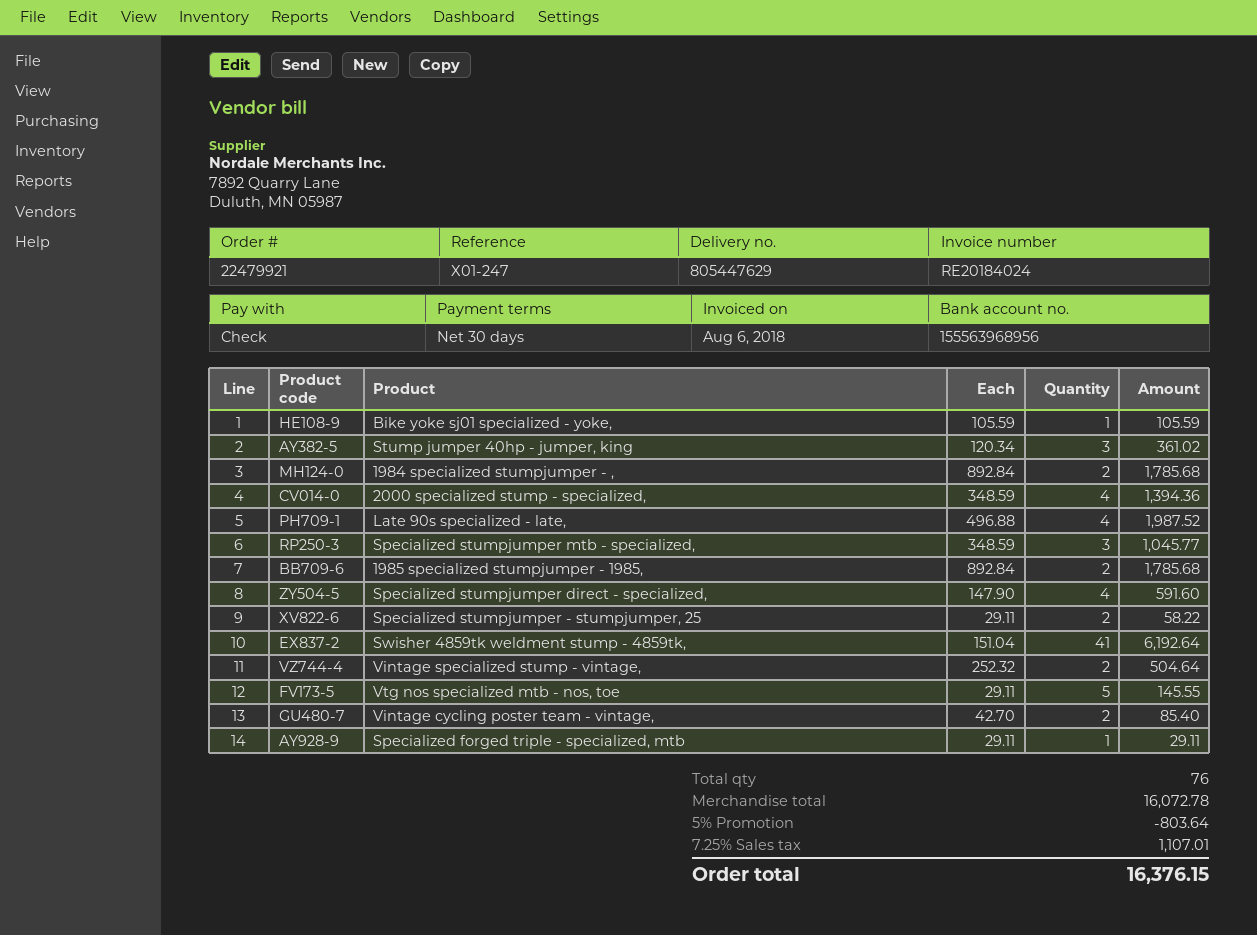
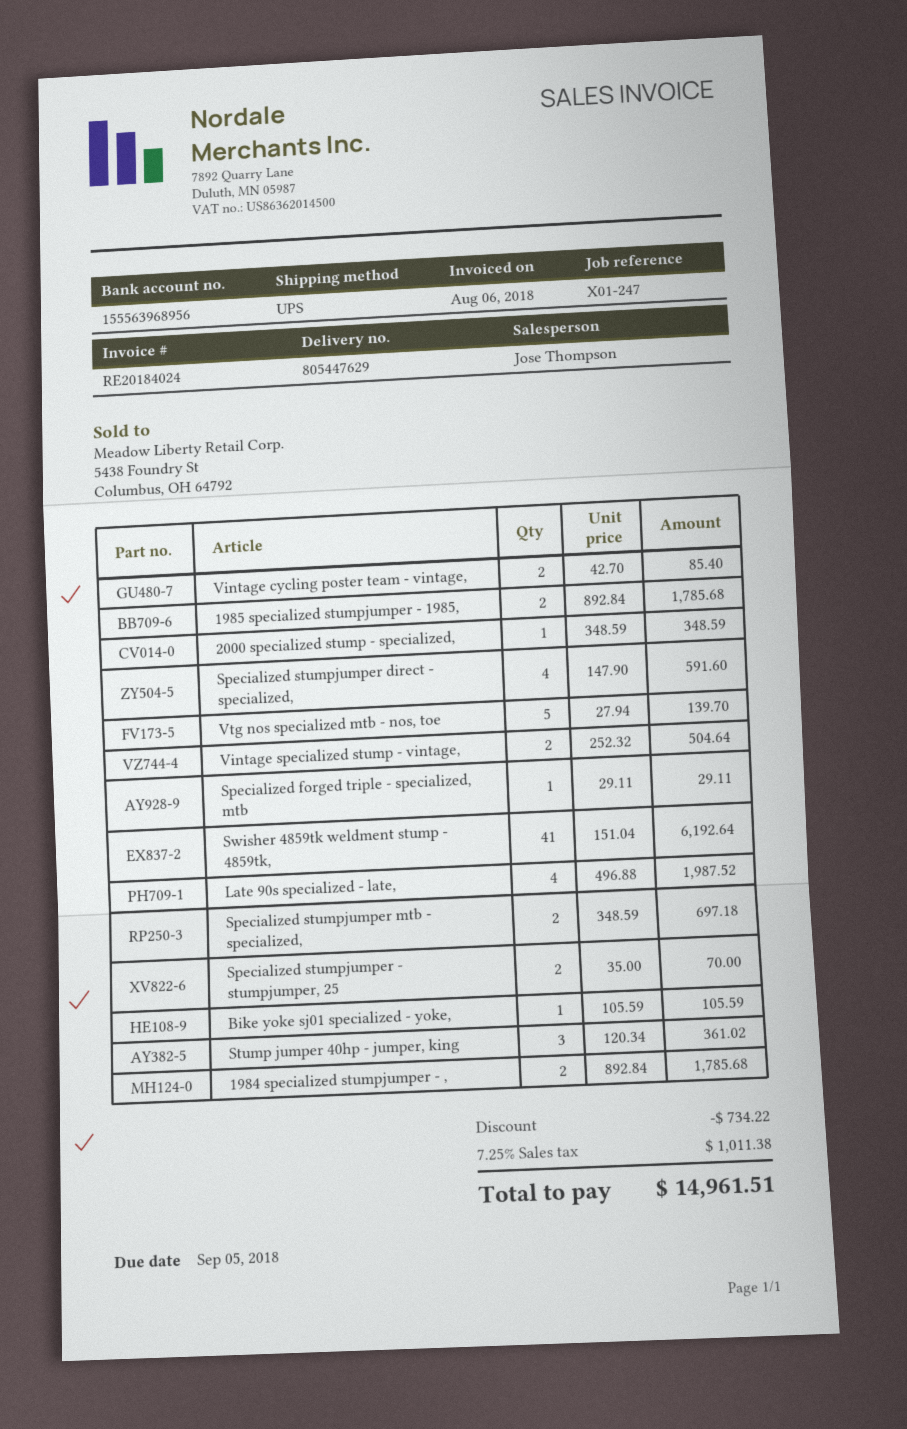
2000 specialized stump - specialized,: 4 x 348.59 = 1394.36 -> 1 x 348.59 = 348.59
Specialized stumpjumper mtb - specialized,: 3 x 348.59 = 1045.77 -> 2 x 348.59 = 697.18
Specialized stumpjumper - stumpjumper, 25: 2 x 29.11 = 58.22 -> 2 x 35.00 = 70.00
Vtg nos specialized mtb - nos, toe: 5 x 29.11 = 145.55 -> 5 x 27.94 = 139.70
discount: 803.64 -> 734.22
tax: 7.25% = 1107.01 -> 7.25% = 1011.38
total: 16376.15 -> 14961.51

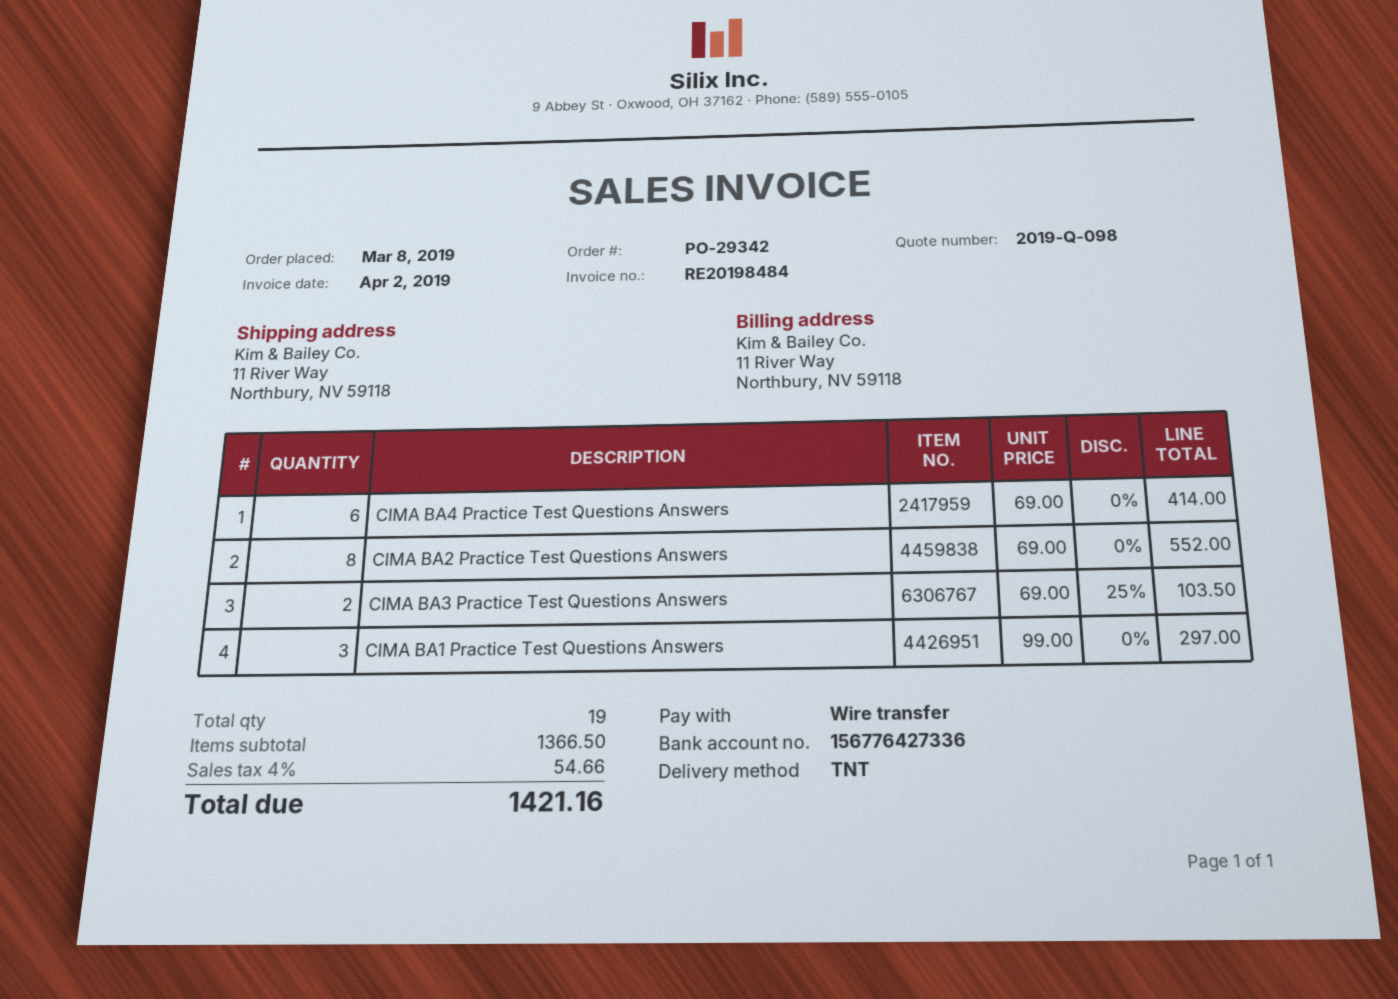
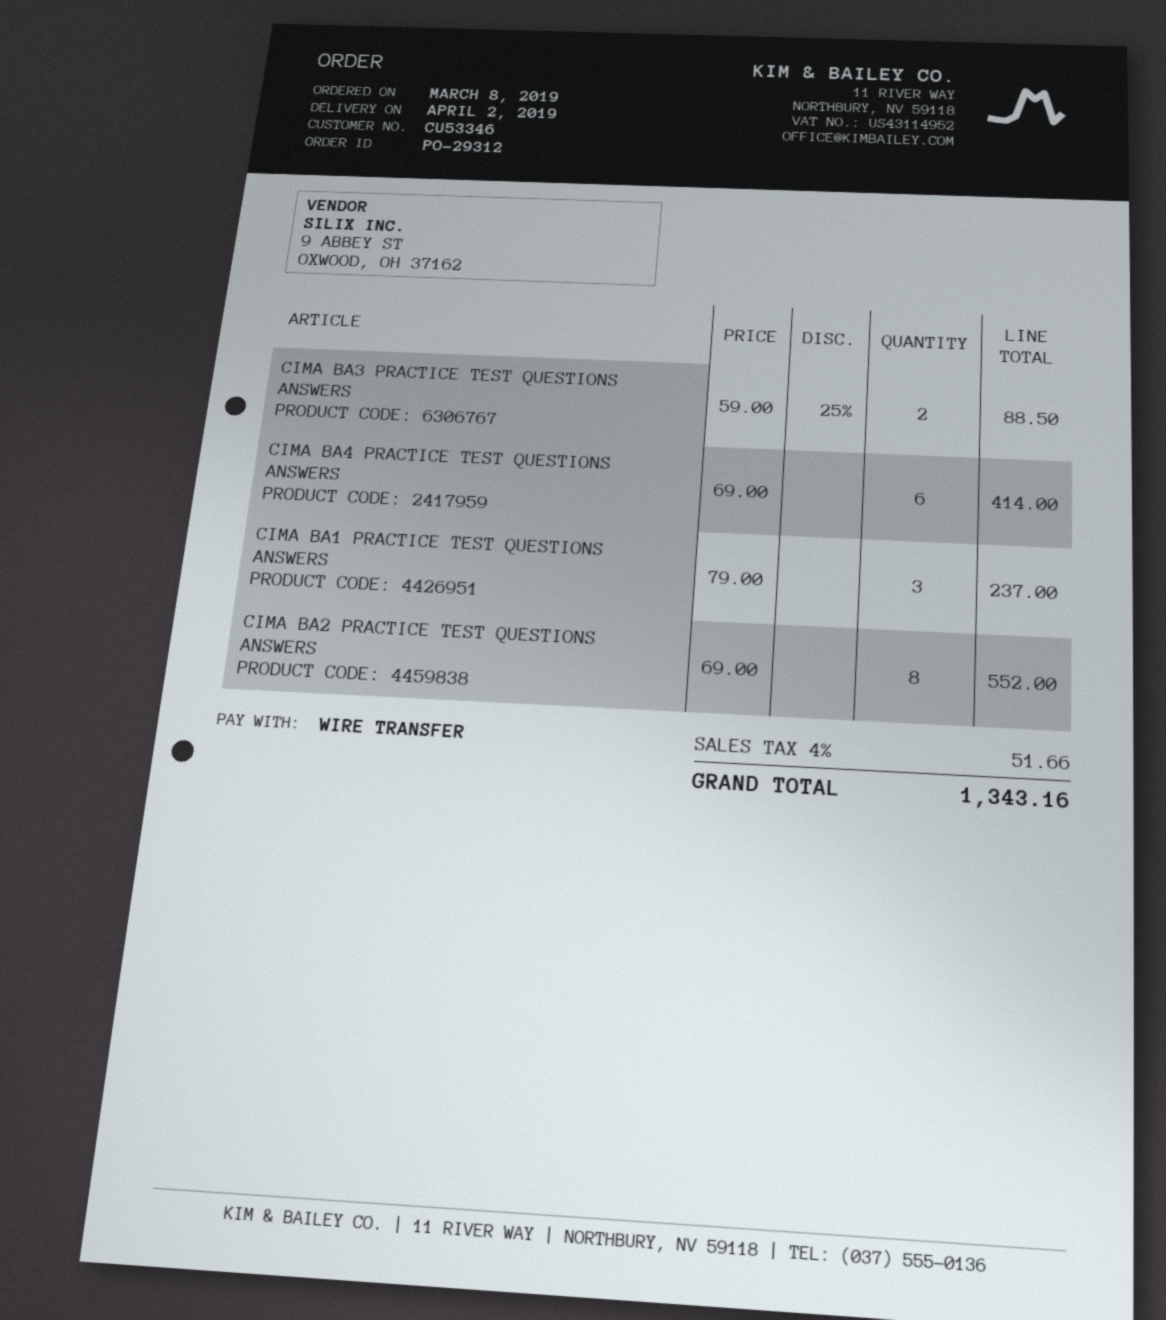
order number: PO-29342 -> PO-29312
CIMA BA3 Practice Test Questions Answers: 2 x 69.00 - 25% = 103.50 -> 2 x 59.00 - 25% = 88.50
CIMA BA1 Practice Test Questions Answers: 3 x 99.00 = 297.00 -> 3 x 79.00 = 237.00
tax: 4% = 54.66 -> 4% = 51.66
total: 1421.16 -> 1343.16

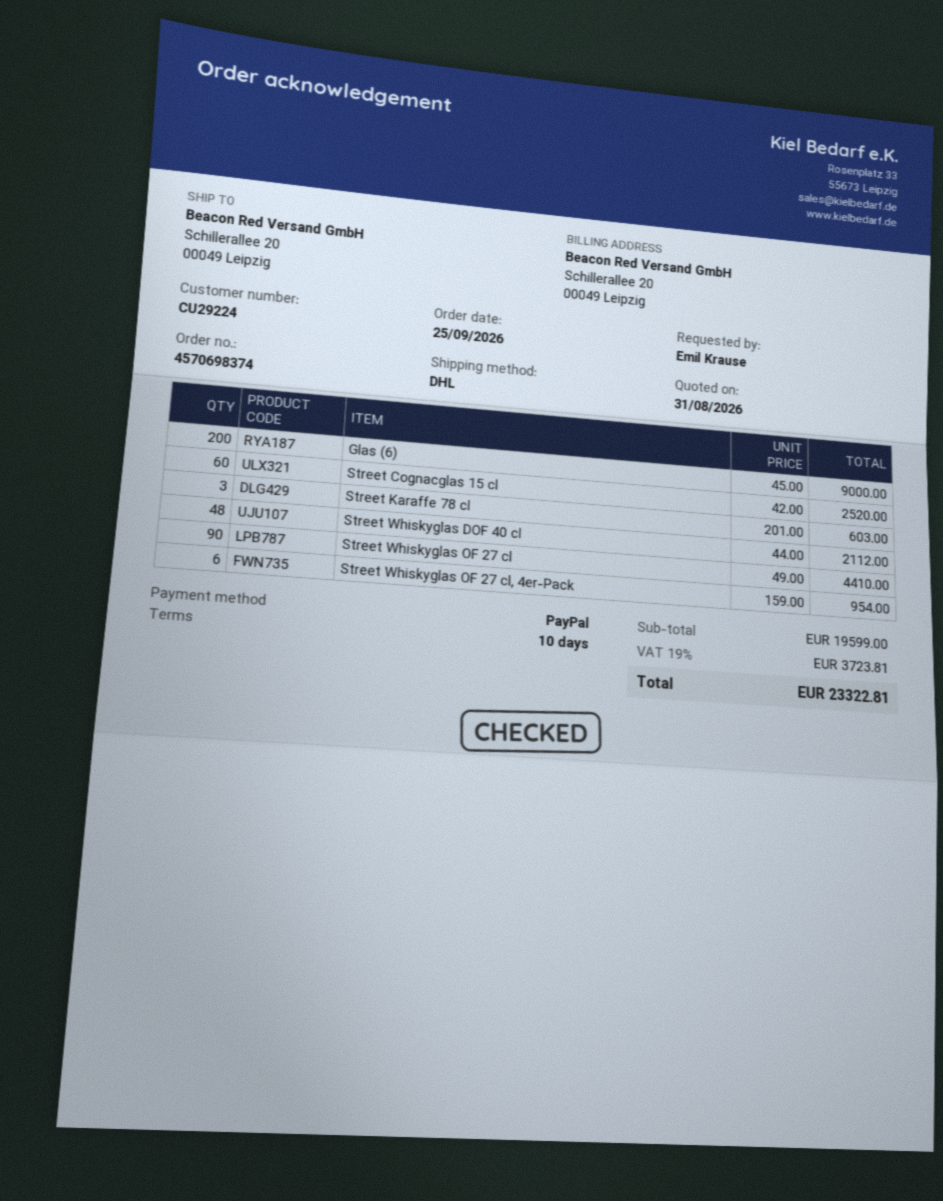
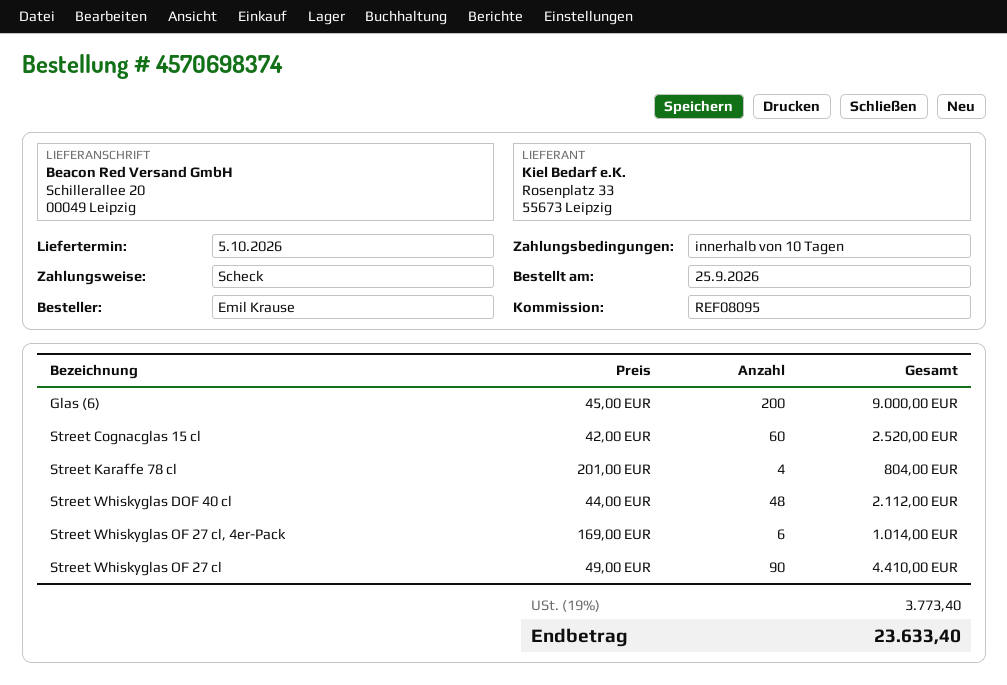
payment method: PayPal -> cheque
Street Karaffe 78 cl: 3 x 201.00 = 603.00 -> 4 x 201.00 = 804.00
Street Whiskyglas OF 27 cl, 4er-Pack: 6 x 159.00 = 954.00 -> 6 x 169.00 = 1014.00
tax: 19% = 3723.81 -> 19% = 3773.40
total: 23322.81 -> 23633.40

= Task to carry out =
The records above should be repeated exactly, with no pictures in the copy.

= Solution =
2000 specialized stump - specialized,: 4 x 348.59 = 1394.36 -> 1 x 348.59 = 348.59
Specialized stumpjumper mtb - specialized,: 3 x 348.59 = 1045.77 -> 2 x 348.59 = 697.18
Specialized stumpjumper - stumpjumper, 25: 2 x 29.11 = 58.22 -> 2 x 35.00 = 70.00
Vtg nos specialized mtb - nos, toe: 5 x 29.11 = 145.55 -> 5 x 27.94 = 139.70
discount: 803.64 -> 734.22
tax: 7.25% = 1107.01 -> 7.25% = 1011.38
total: 16376.15 -> 14961.51

order number: PO-29342 -> PO-29312
CIMA BA3 Practice Test Questions Answers: 2 x 69.00 - 25% = 103.50 -> 2 x 59.00 - 25% = 88.50
CIMA BA1 Practice Test Questions Answers: 3 x 99.00 = 297.00 -> 3 x 79.00 = 237.00
tax: 4% = 54.66 -> 4% = 51.66
total: 1421.16 -> 1343.16

payment method: PayPal -> cheque
Street Karaffe 78 cl: 3 x 201.00 = 603.00 -> 4 x 201.00 = 804.00
Street Whiskyglas OF 27 cl, 4er-Pack: 6 x 159.00 = 954.00 -> 6 x 169.00 = 1014.00
tax: 19% = 3723.81 -> 19% = 3773.40
total: 23322.81 -> 23633.40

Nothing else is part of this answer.